Change listing data:
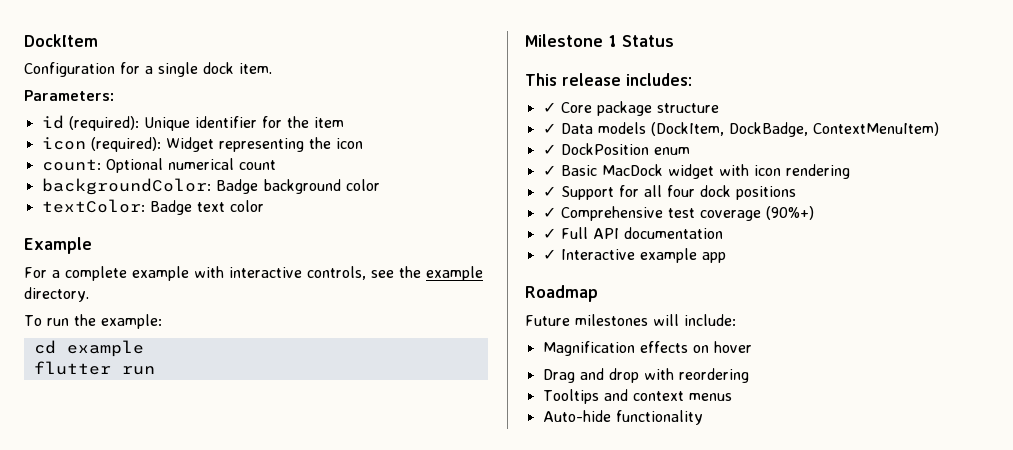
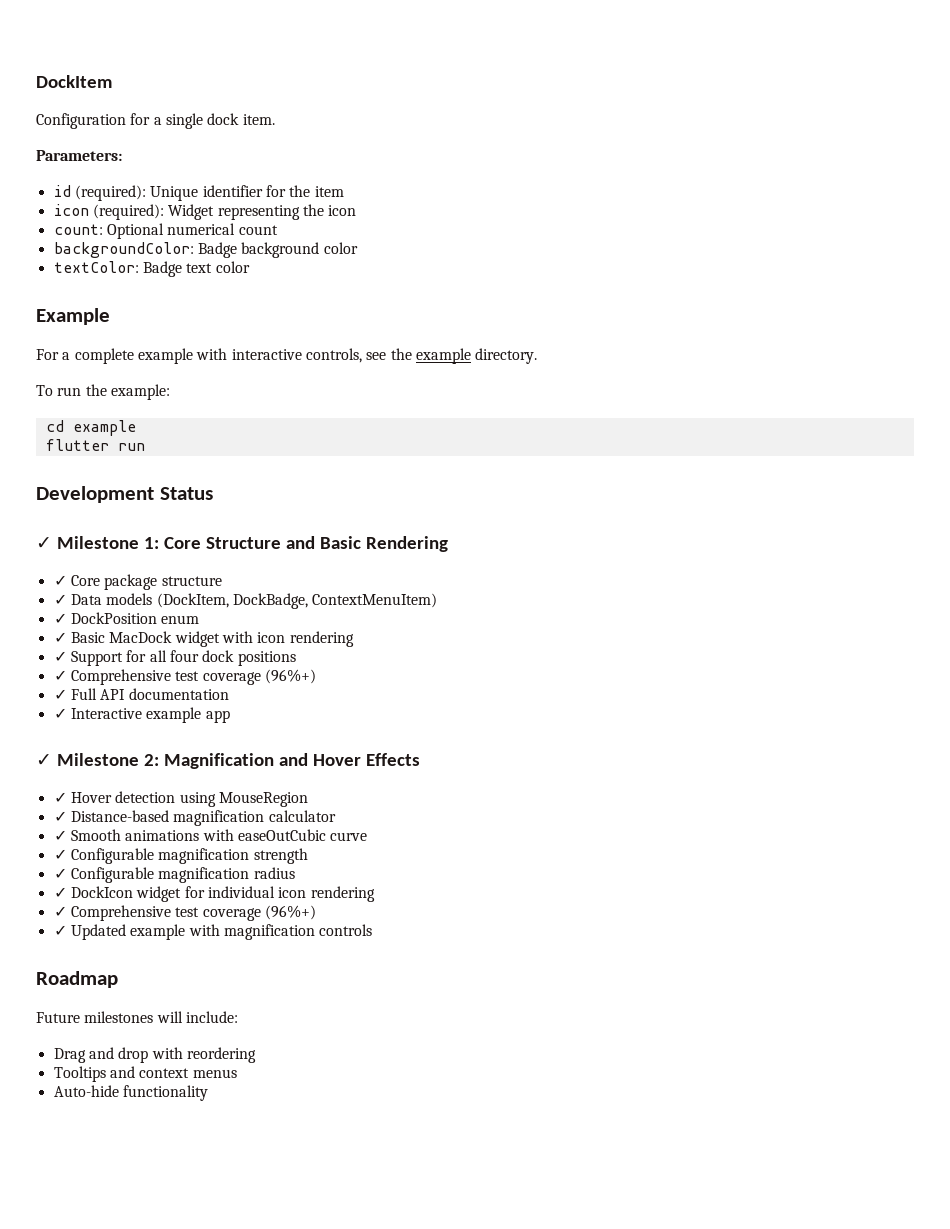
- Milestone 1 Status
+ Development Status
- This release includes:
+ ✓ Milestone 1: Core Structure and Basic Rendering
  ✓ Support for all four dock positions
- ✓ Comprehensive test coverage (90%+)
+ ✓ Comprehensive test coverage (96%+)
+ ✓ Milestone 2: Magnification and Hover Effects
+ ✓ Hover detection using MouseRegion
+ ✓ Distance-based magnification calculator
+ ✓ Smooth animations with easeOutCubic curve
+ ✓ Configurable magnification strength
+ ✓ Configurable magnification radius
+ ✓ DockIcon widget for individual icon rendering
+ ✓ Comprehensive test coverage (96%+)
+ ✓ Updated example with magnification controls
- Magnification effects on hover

Work instruction: Exclude the pictures and transcribe all of the entries exactly.

Solution below:
- Milestone 1 Status
+ Development Status
- This release includes:
+ ✓ Milestone 1: Core Structure and Basic Rendering
  ✓ Support for all four dock positions
- ✓ Comprehensive test coverage (90%+)
+ ✓ Comprehensive test coverage (96%+)
+ ✓ Milestone 2: Magnification and Hover Effects
+ ✓ Hover detection using MouseRegion
+ ✓ Distance-based magnification calculator
+ ✓ Smooth animations with easeOutCubic curve
+ ✓ Configurable magnification strength
+ ✓ Configurable magnification radius
+ ✓ DockIcon widget for individual icon rendering
+ ✓ Comprehensive test coverage (96%+)
+ ✓ Updated example with magnification controls
- Magnification effects on hover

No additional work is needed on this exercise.